Further to Julian’s article about Giving What We Can, an important part of helping people as much as possible is to find out which charities do the most good for a certain amount of money. This has been in the news recently with this article. It claims that we are missing out on doing a lot of good by focussing exclusively on certain high-profile diseases, while other diseases impose a greater burden and are much cheaper to treat. This raises the question of why some diseases get much more attention and support than others.

There are many possible reasons. One is just simplicity – it is easier to concentrate on educating people about and trying to raise support for one particular disease than many different ones (particularly if they have rather forgettable names such as Schistosomiasis). Collecting together various conditions under the heading ‘Neglected Tropical Diseases’ may be useful from this view point.
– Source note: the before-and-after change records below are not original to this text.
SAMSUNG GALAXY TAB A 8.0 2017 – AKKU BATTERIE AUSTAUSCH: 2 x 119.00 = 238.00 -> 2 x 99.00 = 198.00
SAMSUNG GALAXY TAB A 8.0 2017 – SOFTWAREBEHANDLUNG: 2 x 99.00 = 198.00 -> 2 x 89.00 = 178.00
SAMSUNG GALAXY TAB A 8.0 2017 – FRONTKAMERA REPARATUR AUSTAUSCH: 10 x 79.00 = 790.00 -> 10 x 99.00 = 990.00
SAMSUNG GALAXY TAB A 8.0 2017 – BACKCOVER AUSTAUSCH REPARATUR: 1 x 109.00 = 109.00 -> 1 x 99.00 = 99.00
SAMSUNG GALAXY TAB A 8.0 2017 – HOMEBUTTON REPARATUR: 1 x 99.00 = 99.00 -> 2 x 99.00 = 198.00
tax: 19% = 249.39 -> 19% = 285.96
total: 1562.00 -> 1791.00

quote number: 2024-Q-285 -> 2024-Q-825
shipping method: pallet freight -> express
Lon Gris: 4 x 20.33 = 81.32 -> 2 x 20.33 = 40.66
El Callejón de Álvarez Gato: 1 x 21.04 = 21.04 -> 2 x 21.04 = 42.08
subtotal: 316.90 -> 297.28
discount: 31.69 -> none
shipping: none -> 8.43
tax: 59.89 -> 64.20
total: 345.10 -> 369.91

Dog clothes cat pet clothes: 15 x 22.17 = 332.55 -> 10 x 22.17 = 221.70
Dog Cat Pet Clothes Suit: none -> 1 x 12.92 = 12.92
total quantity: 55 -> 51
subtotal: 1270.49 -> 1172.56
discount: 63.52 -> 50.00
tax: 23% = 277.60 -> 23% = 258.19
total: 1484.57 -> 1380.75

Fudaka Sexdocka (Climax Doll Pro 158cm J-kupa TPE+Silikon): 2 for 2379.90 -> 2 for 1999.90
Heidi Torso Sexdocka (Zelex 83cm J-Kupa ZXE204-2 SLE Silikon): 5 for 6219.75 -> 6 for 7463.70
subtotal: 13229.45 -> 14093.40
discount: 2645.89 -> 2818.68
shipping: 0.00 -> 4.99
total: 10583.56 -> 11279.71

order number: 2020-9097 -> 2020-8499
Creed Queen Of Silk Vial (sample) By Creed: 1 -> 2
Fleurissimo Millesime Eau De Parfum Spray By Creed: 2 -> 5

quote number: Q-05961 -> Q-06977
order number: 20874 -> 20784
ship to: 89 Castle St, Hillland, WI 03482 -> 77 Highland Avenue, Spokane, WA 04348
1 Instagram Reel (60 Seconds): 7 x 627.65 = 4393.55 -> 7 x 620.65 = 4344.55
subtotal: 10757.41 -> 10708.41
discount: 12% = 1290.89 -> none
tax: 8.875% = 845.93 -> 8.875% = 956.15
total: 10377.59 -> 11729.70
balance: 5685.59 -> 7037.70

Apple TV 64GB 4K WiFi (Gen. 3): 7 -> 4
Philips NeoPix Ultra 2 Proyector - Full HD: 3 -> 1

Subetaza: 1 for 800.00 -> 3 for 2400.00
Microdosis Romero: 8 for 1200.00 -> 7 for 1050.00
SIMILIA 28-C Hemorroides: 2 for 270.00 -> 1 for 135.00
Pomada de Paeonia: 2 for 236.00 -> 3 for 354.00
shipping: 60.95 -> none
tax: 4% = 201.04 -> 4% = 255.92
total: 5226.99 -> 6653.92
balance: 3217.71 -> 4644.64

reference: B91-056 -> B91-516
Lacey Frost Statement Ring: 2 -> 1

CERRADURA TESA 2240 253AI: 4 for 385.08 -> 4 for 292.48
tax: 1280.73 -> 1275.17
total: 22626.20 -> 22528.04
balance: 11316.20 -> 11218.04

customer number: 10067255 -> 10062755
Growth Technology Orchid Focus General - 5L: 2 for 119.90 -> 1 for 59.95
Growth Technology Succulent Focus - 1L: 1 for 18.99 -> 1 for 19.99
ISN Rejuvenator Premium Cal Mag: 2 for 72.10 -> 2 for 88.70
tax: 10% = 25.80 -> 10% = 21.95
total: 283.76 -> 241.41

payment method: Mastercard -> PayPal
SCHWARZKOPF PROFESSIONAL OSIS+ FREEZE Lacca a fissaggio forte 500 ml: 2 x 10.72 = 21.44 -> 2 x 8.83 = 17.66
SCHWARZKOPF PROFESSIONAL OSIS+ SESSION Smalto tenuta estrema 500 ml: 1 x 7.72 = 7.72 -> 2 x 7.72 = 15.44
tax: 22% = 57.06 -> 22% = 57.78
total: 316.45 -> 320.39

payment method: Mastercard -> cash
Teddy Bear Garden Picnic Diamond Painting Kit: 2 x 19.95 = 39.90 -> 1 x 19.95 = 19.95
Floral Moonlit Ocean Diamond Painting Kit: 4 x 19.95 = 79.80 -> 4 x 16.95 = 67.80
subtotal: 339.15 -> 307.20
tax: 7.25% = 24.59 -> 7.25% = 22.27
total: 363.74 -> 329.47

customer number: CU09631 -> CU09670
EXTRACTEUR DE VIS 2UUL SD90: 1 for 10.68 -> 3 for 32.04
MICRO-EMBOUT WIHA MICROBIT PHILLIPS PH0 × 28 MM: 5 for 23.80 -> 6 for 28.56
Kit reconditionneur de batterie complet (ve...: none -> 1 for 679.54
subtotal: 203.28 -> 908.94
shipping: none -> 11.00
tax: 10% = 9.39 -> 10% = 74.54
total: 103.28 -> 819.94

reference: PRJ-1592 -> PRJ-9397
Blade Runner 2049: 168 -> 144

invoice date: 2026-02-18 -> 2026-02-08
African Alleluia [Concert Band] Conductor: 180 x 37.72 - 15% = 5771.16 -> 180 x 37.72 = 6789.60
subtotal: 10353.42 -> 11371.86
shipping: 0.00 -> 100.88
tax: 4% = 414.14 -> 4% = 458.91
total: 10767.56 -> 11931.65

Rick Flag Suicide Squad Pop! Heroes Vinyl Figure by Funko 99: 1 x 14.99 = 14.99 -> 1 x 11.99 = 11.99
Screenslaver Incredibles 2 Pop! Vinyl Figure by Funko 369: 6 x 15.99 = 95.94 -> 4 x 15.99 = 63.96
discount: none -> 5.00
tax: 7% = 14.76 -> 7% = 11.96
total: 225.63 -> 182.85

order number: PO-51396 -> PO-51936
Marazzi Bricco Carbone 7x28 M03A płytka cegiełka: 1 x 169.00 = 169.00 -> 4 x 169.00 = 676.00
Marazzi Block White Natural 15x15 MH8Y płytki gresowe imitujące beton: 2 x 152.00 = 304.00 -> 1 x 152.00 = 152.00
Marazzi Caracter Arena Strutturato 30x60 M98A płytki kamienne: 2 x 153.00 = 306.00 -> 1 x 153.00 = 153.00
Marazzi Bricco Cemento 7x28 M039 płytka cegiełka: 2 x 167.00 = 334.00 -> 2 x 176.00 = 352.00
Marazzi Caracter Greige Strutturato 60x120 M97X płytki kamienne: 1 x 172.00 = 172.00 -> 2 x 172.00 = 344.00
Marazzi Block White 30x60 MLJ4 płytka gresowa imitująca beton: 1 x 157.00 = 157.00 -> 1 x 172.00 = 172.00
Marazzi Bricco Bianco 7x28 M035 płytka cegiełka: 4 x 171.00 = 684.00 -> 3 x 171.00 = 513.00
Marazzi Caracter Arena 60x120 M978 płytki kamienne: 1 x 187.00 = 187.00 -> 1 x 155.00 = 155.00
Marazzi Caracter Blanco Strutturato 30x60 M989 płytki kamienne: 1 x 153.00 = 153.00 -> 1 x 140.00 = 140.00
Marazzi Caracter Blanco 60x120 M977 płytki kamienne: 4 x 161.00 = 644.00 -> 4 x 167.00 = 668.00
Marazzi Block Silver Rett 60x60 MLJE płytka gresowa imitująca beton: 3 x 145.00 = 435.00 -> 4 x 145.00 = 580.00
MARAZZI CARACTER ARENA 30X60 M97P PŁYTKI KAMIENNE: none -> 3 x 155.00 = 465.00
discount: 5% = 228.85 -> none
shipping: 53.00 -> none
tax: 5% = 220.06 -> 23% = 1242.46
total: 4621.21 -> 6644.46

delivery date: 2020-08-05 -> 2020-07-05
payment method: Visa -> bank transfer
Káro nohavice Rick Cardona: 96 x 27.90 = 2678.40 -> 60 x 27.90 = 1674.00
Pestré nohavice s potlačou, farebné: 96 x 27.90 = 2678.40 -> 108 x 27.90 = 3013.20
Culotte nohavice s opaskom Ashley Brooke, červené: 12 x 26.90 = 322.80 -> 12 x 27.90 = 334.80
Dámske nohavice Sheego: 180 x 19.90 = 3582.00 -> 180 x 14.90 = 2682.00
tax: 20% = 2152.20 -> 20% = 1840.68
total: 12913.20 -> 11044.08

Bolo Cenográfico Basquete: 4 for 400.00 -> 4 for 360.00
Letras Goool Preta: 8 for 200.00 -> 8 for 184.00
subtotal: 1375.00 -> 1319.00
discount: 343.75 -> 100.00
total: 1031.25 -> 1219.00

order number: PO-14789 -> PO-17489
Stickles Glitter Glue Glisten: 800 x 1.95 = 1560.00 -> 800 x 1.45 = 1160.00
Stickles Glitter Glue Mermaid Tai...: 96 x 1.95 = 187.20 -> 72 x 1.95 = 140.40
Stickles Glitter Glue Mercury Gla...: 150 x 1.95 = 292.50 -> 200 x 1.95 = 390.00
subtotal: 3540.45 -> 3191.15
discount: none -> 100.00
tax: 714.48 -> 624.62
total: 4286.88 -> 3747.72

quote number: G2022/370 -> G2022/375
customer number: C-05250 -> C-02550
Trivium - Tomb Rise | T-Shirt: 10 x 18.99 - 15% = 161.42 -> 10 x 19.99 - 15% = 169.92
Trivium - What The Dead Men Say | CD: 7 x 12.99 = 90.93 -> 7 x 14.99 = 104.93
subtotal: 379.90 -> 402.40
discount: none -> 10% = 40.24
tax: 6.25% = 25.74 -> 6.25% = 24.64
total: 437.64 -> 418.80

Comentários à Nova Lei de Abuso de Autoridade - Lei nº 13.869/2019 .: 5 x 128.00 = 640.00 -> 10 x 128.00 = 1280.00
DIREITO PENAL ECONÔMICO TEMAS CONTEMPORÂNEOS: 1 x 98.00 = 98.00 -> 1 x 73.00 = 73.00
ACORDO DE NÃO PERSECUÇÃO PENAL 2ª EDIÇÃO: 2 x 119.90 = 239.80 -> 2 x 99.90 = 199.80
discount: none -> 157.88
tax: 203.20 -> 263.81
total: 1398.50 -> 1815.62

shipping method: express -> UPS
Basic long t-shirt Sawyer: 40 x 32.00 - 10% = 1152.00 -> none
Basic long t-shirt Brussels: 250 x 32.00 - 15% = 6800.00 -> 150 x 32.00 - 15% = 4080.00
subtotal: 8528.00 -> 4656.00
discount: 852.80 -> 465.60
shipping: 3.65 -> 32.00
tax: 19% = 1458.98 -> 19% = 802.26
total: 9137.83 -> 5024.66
A more likely reason for the focus on certain diseases is that those ones are more likely to affect us. TB, for example, is very catching, and so although many developed countries have tried to get rid of it entirely, just one person coming into the country with a bad case of it may infect many people. This is likely to increase the impetus to cure TB in other countries, as well as in one’s own. Even more likely to worry people are diseases which are incurable. This worry spurs people to invest in research into, for example, HIV. Another reason that support for a disease depends on how likely it is to affect us is that often the most ardent supporters of a charity are those who have firsthand experience of how it helps people. If people have known someone with a particular disease, and seen the suffering it caused, they are more likely to support the fight against that disease. Such firsthand experience is not often the case with NTDs. That is partly because people in the developed world very rarely contract them, and partly because they are often cheap and easy to treat. Therefore, people are unlikely to have known someone who suffered with them, and hence to see curing them as a priority.

Another reason why curing NTDs has not been as much of a focus as other diseases may be that they have lower death rates than those other diseases. Most people care about their lives being extended for as long as possible, and therefore care about other people’s claim to the same. In addition, it seems readily clear what is meant by ‘kills x number of people per year’, in a way that ‘infects/affects x number of people per year’ is not. However, a great deal of suffering can be caused without life being significantly shortened. The fact that many people are sympathetic to the idea of euthanasia indicates that they agree that sometimes suffering can be even worse than death. Therefore, just because NTDs are less likely to kill their victims than some other diseases does not necessarily mean that they merit less attention. Although it is difficult to compare the burdens imposed by different diseases, particularly if one wants to include both suffering and possibility of death in the measure, a possible way of doing so does exist in the form of DALYs.